- Author: David Gilbert
- Current status/schedule: Ended
- Launch date: March 25, 1996
- End date: March 21, 2021
- Syndicate(s): King Features Syndicate
- Publisher: Plan 9 Publishing (2002-2005)
- Genre(s): Humor, satire

= Buckles (comics) =

American comic strip by David Gilbert

Buckles is a comic strip by David Gilbert about the misadventures of an anthropomorphic naïve dog. Buckles debuted on March 25, 1996, and ended on March 21, 2021.

According to King Features Syndicate: "More of an only child with canine instincts than he is the family pet. Buckles can display all the charm...of a small child discovering how to find his way through life."

GoComics began a repeat run of the strip effective May 10, 2021.

== Characters ==

=== Buckles ===
Buckles is a guileless and innocent dog, and is the strip's protagonist. He was born on March 25, 1996 (The same day the first strip was published). Most of the storylines of the Buckles comic series involve moral issues within Buckles himself. Of course since he is a puppy, issues are more to the point of whether or not to get in the garbage, roll in the mud, or chew up a valuable piece of clothing. Buckles also fears cats. One of Buckles' favorite things to chew up seems to be the remote control to the TV, often ending in a strict lecture from Paul (his owner). The other is to attack and kill Paul's vacuum cleaners. And of course most of his misadventures end either with praise and a treat or a quick "No! Bad Dog!"/"Buckles, You Bad Dog!"

=== Paul and Jill Haggerson ===
Buckles' owners who are strict and kind. Paul and Jill love Buckles. When he does something bad, they often scold him and put him in the garage.

Paul, or Jill, often says/yells "BUCKLES, YOU BAD DOG!!!!" (which is their catchphrase) when annoyed with Buckles.

In May 2006, it was revealed Paul previously had a dog named Shadow before he and Jill got married.

=== Christina ===
Jill's niece who puts dresses on Buckles and makes him attend her tea parties.

=== Flea ===
An unseen but heard presence who lives behind Buckles' right ear.

=== Arden ===
A bird whom Buckles often asks for advice. He likes worms, because they're for lunch.

Arden occasionally breaks the fourth wall, especially on June 3, 2007.

=== Lester ===
A dog who, because of hip dysplasia, has a sort of wheelchair apparatus providing mobility instead of his hind legs.

=== Rusty ===
A streetwise stray whose freedom Buckles envies.

=== Scrappy ===
An annoying squirrel who lives in the backyard. He hates Buckles and Arden, frequently insulting them and calling them rude names like "slobber face" (Buckles) and "beak brain" (Arden).

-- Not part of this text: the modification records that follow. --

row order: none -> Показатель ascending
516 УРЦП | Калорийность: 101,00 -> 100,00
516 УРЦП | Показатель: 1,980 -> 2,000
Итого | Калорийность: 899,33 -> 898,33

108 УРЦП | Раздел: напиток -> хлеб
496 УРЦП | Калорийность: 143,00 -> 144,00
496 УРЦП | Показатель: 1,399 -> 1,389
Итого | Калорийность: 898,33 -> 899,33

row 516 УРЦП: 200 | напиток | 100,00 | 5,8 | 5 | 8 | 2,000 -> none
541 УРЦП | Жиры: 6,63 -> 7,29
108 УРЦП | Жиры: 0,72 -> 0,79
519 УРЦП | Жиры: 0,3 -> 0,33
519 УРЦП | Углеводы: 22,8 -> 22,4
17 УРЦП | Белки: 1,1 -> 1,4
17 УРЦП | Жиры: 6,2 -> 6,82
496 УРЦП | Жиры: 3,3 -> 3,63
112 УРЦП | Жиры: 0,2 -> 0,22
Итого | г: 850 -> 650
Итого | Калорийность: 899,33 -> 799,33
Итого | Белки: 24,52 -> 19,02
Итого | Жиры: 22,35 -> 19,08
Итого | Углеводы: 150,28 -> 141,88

There are several stories involving Scrappy in the series. One example is him getting in a fight with a black squirrel. Another occasional story is where Scrappy breaks into Paul and Jill's attic and realizes he is lost.

=== Irene ===
The love interest of Buckles' life that is a fire hydrant.

=== Paperboy ===
A younger newspaper deliverer who often throws rolled-up newspapers at Buckles.

=== Other characters ===
- Charlie: A minor character in the comic series. He is a goose and a rival of Buckles. Charlie refers to him as "mad dog", and occasionally "Mary Poppins". In some stories, Charlie and the other geese break into Paul's house and throw a "party" by destroying the house, but after Paul and Jill get home, they fly off. Paul and Jill are then mad at Buckles because they think he threw a party (Paul doesn't even allow parties at his house; he had one as a teenager). Another occasional story is where Charlie and the other geese ruin Paul's Corvette and Buckles scares them off by barking at them.
- Sophie and Iris: Female American Eskimo Dog and bloodhound respectively and two of Buckles' friends who argue over trying to talk to him.
- The black squirrel, Scrappy's nemesis.
- Paul's parents and brother from the summer vacation strips.
- Jay: A blue bird who is Arden's assistant.

== Recurring jokes ==
There is meta-humor in this strip; for example, the characters talk with their mouths closed. Their dialogue has many exclamation points when they talk quietly or nicely like the dialogue in Peanuts. Also, in some strips, there are repeated drawings and lines (i.e. in the May 21, 2008 strip, Buckles steps back from a harmless garter snake, horrified. He then hides behind Paul, who rolls his eyes and says, "For crying out loud, Buckles! It's just a harmless garter snake!" After that, like Buckles, Paul steps back from the harmless garter snake, horrified. Then he hides behind Jill, who is gardening but rolls her eyes, saying, "For crying out loud, Paul!..." like Paul did with Buckles).

== Books ==

There are three different comic collections published by Plan 9 Publishing:
- Buckles Unleashed (2002)
- There's a Street Dog in All of Us! (2003)
- A Good Vacuum is a Dead Vacuum! (2005)

Currently, the books are out of stock. David Gilbert left the publisher and will seek into another printing option for the current and future collections.